Best practice in 2023 is a simple, sufficiently long but memorable passphrase. Excessive requirements mean users just create weak passwords with patterns.
[Capital letter]basic word(number){special character}

Enforcing password changes doesnt help either. It just creates further patterns. The vast majority of compromised credentials are used immediately or within a short time frame anyway. Changing the password 2 months later isnt going to help and passwords like July2023!, which are common, are weak to begin with.

A non expiring, long, easily remembered passphase like
forgetting-spaghetti-toad-box
Is much more secure than a short password with enforced complexity requirements.

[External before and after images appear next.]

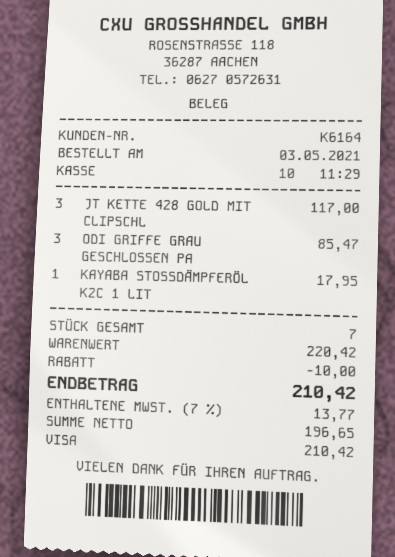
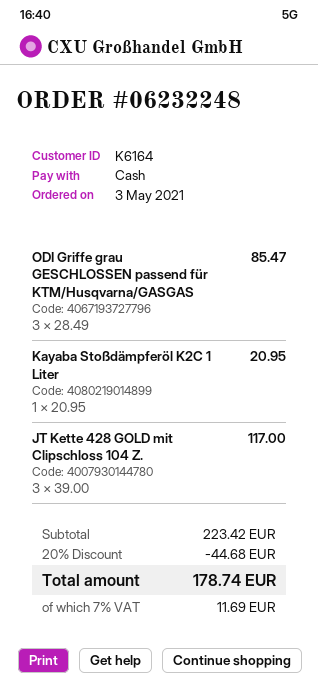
payment method: Visa -> cash
KAYABA STOSSDÄMPFERÖL K2C 1 LIT: 1 for 17.95 -> 1 for 20.95
subtotal: 220.42 -> 223.42
discount: 10.00 -> 44.68
tax: 7% = 13.77 -> 7% = 11.69
total: 210.42 -> 178.74

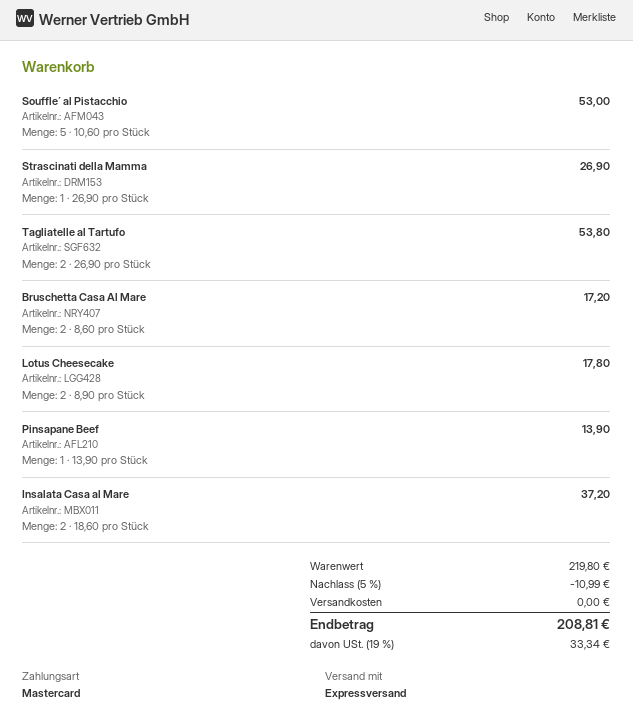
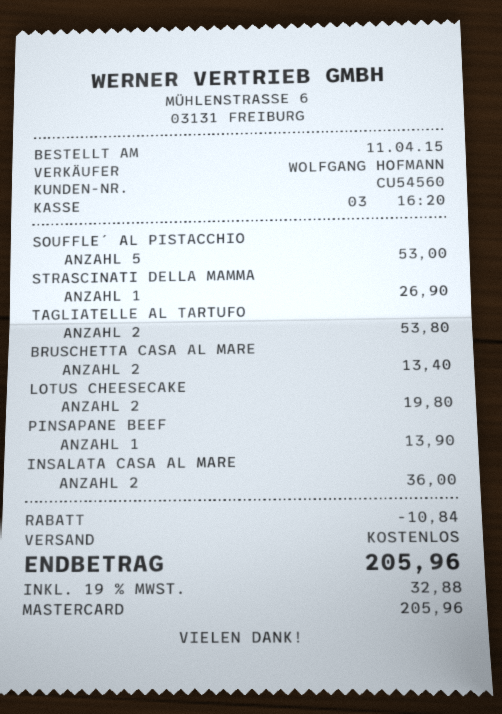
Bruschetta Casa Al Mare: 2 for 17.20 -> 2 for 13.40
Lotus Cheesecake: 2 for 17.80 -> 2 for 19.80
Insalata Casa al Mare: 2 for 37.20 -> 2 for 36.00
discount: 10.99 -> 10.84
tax: 19% = 33.34 -> 19% = 32.88
total: 208.81 -> 205.96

[-] kevincox@lemmy.ml 35 points 1 year ago

Drop "memorable". 99.9% of your passwords should be managed by your password manager and don't need to be memorized. On one or two passwords that you actually need to type (like your computer login) need to be memorable.

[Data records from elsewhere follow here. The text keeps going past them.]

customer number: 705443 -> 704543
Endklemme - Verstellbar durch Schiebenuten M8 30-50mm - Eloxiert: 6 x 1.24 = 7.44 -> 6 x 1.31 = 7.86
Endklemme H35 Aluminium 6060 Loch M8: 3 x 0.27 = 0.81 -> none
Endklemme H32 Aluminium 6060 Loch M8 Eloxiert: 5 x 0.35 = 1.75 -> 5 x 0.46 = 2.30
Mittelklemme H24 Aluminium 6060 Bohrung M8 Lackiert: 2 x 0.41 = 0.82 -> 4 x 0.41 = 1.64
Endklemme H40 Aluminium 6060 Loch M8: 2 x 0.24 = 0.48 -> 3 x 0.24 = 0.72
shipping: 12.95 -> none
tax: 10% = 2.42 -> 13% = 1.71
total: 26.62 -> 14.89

[-] user224@lemmy.sdf.org 1 points 1 year ago

I am kinda paranoid about password managers. My passwords are stored somewhere on the computer, all of them, and I don't like that idea. I can exercise my brain.

[-] Scraft161@iusearchlinux.fyi 10 points 1 year ago

I've been using keepassxc for a while now and it's better than most other options, everything is stored locally and encrypted behind a master password.

All you micht want to do is make a backup of your vault onto an external drive (best practice would be encrypted via the options you have, I use luks because I'm a Linux nerd).

[-] livendie@beehaw.org 1 points 1 year ago

Agreed. Have my password database backed up over multiple places, GPG encrypted of-coarse, you can never be too safe.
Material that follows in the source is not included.